───── Records shown ─────

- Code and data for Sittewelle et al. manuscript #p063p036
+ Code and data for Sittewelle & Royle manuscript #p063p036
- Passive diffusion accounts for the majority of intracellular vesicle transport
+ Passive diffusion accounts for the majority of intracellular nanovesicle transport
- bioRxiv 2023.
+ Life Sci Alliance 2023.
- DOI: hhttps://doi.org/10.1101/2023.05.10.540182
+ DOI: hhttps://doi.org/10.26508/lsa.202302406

─────
───── Records shown ─────

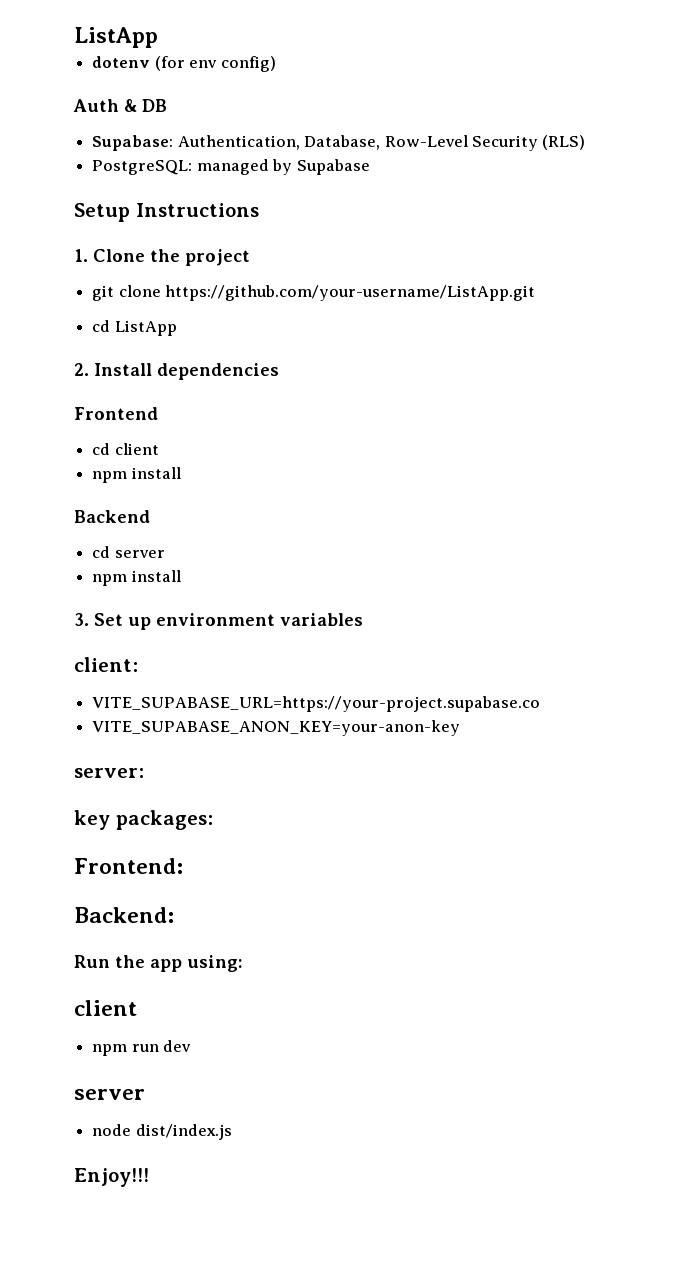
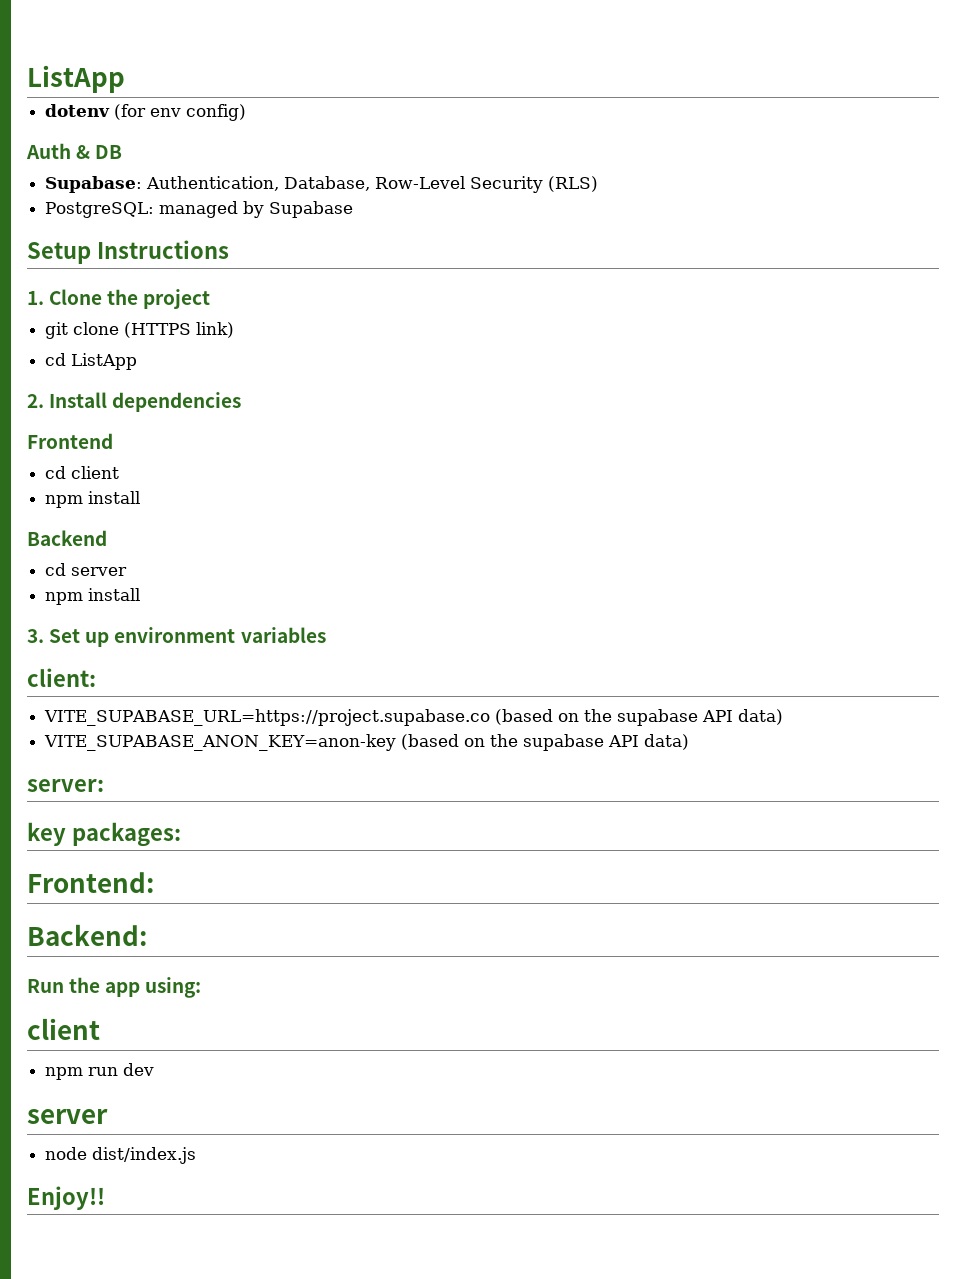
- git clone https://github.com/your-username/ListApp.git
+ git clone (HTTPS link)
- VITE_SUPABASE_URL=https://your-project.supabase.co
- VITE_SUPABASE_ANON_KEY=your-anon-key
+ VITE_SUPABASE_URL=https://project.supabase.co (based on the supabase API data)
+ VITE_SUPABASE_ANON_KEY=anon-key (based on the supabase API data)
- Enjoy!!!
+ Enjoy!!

─────
───── Records shown ─────

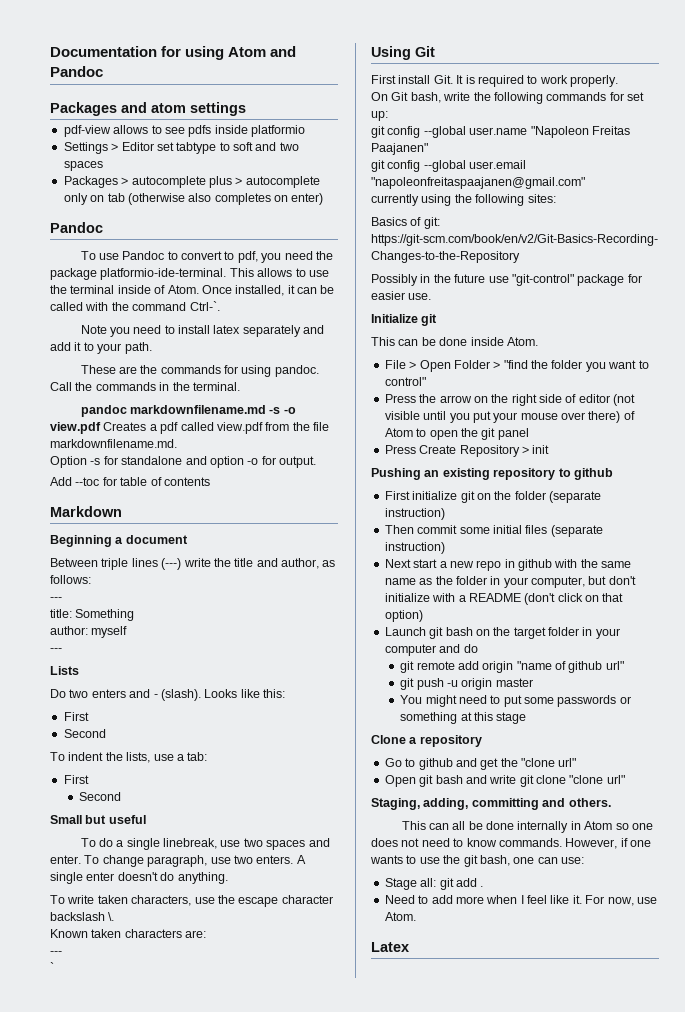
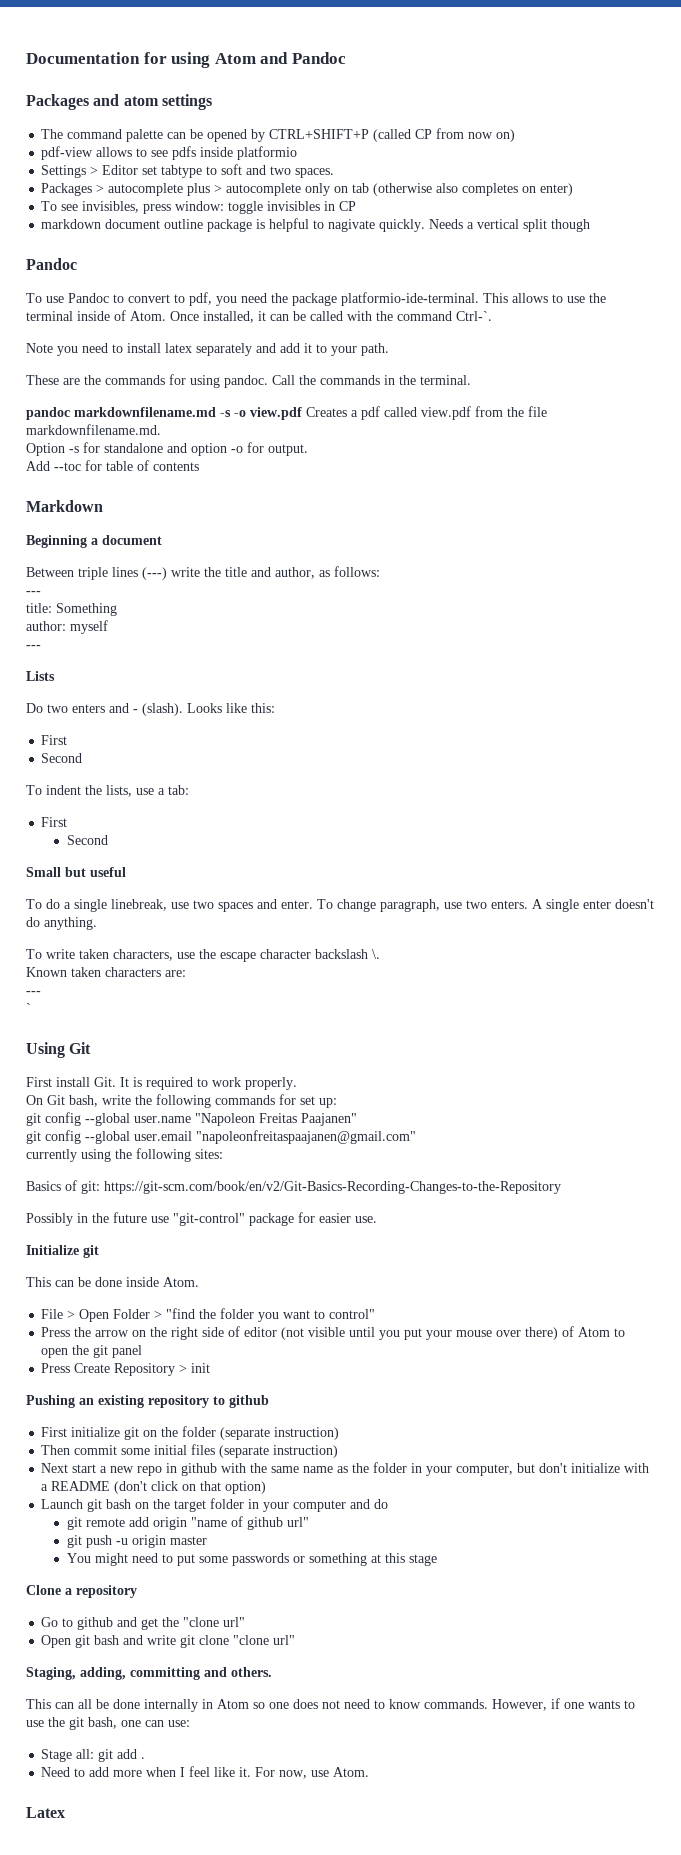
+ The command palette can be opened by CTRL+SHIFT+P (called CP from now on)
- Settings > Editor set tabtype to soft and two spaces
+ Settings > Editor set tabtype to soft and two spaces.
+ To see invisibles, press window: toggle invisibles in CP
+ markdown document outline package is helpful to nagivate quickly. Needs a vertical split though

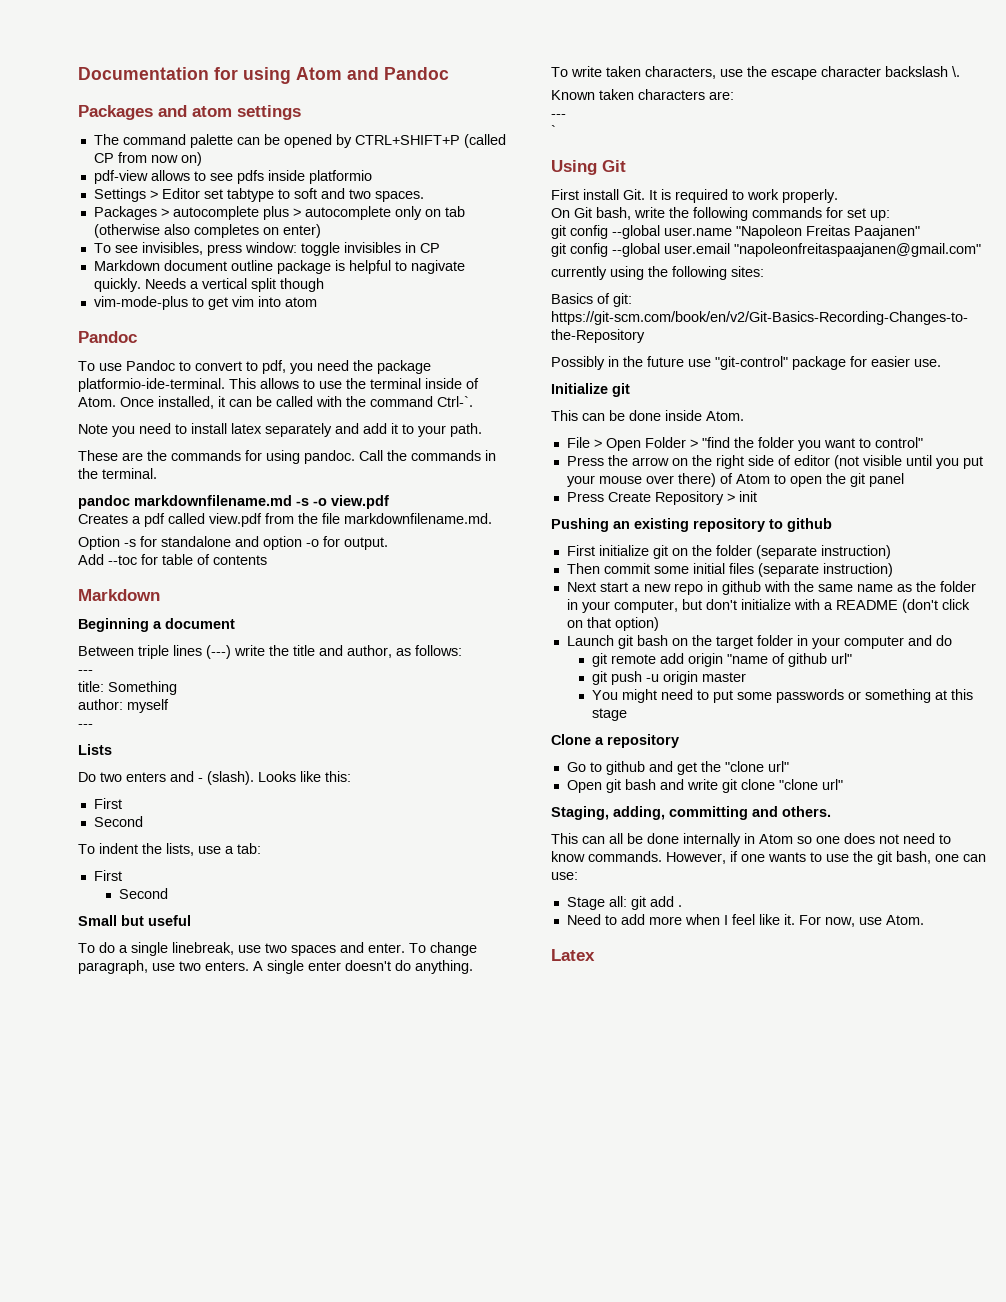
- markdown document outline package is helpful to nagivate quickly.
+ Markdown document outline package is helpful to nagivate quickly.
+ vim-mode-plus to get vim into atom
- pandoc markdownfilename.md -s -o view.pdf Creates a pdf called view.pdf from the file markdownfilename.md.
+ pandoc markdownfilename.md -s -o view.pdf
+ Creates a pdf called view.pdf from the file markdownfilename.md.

─────

Exercise instructions | Report how many lines in these entries contain "diffusion". Answer with the number only.

Exercise response | 2